To do: Repeat exactly the opening lines of the records, ending with the line that contains "[514,1168,527,1176] , ->".

#### Information supplied

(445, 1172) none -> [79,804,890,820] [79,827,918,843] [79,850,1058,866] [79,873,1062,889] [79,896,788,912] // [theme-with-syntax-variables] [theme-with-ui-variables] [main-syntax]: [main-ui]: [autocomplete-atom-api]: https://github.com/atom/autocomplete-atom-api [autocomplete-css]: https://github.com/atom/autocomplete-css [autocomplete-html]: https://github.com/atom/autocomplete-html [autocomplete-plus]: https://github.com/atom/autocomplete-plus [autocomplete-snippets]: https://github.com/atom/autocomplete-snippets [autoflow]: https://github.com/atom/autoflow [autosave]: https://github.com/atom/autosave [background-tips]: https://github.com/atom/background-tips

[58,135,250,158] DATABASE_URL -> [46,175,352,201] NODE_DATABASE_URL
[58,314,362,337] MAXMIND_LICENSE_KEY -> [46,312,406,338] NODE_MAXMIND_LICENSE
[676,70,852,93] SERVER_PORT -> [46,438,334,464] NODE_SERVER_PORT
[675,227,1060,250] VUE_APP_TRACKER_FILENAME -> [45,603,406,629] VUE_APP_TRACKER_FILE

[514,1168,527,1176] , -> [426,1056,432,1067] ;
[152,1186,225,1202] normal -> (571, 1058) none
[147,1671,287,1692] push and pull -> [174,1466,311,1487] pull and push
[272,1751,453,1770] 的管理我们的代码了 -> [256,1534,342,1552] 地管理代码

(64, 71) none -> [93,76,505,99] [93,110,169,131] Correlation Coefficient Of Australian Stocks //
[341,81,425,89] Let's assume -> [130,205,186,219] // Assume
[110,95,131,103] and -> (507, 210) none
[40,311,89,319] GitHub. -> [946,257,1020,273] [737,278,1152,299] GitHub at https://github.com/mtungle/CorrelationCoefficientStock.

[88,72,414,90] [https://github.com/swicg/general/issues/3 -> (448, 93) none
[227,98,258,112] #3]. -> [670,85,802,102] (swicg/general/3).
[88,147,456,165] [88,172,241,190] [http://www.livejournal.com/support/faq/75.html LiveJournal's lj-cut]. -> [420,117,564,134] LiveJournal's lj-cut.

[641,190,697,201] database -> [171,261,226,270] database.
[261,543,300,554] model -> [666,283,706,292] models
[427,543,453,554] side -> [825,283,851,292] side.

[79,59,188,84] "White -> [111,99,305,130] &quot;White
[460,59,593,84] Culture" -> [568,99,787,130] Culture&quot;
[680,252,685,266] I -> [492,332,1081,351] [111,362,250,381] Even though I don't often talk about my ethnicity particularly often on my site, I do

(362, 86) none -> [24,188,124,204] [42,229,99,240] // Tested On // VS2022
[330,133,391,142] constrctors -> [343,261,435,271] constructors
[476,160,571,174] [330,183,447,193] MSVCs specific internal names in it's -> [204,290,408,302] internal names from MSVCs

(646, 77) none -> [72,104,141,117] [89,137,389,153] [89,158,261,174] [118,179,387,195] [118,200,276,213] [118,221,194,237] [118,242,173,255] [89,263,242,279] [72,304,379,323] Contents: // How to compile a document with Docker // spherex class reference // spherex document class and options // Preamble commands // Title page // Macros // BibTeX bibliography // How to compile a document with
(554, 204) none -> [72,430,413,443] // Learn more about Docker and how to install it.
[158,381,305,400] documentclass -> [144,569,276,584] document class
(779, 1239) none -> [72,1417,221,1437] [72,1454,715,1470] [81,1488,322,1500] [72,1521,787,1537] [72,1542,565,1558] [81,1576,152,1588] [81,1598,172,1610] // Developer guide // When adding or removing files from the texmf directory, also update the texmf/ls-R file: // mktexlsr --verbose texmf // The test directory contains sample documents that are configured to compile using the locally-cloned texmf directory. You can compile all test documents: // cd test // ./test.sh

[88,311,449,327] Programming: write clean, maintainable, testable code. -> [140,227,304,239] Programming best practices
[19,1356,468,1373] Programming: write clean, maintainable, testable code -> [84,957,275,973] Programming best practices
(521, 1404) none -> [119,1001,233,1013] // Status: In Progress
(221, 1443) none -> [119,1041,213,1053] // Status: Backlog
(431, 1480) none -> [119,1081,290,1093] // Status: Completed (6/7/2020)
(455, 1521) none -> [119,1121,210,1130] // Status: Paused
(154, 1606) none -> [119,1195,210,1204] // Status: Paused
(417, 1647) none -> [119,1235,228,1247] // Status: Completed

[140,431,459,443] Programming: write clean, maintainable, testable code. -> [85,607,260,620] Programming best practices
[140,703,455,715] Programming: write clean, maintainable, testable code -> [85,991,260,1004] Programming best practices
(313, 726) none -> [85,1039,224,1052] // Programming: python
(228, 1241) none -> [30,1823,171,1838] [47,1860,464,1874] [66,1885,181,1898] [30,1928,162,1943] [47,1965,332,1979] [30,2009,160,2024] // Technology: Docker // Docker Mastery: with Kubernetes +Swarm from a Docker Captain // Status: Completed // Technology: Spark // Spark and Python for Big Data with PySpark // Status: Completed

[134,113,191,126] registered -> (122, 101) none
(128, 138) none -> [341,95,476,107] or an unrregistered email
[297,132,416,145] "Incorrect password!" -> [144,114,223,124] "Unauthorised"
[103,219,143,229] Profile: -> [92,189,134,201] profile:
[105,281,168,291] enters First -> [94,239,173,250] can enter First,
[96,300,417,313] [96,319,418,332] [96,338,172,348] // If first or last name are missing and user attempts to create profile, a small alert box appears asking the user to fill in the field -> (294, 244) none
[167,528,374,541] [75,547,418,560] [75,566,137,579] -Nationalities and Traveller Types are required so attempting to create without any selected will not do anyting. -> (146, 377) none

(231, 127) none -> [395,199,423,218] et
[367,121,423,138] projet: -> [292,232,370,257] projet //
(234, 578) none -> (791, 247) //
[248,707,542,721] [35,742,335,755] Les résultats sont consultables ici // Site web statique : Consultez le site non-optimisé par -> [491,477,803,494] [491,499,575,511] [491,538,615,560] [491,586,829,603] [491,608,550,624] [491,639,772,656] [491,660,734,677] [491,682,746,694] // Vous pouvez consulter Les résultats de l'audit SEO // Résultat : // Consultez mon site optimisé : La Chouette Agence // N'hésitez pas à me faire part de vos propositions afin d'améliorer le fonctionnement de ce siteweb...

########

Answer space:
(445, 1172) none -> [79,804,890,820] [79,827,918,843] [79,850,1058,866] [79,873,1062,889] [79,896,788,912] // [theme-with-syntax-variables] [theme-with-ui-variables] [main-syntax]: [main-ui]: [autocomplete-atom-api]: https://github.com/atom/autocomplete-atom-api [autocomplete-css]: https://github.com/atom/autocomplete-css [autocomplete-html]: https://github.com/atom/autocomplete-html [autocomplete-plus]: https://github.com/atom/autocomplete-plus [autocomplete-snippets]: https://github.com/atom/autocomplete-snippets [autoflow]: https://github.com/atom/autoflow [autosave]: https://github.com/atom/autosave [background-tips]: https://github.com/atom/background-tips

[58,135,250,158] DATABASE_URL -> [46,175,352,201] NODE_DATABASE_URL
[58,314,362,337] MAXMIND_LICENSE_KEY -> [46,312,406,338] NODE_MAXMIND_LICENSE
[676,70,852,93] SERVER_PORT -> [46,438,334,464] NODE_SERVER_PORT
[675,227,1060,250] VUE_APP_TRACKER_FILENAME -> [45,603,406,629] VUE_APP_TRACKER_FILE

[514,1168,527,1176] , -> [426,1056,432,1067] ;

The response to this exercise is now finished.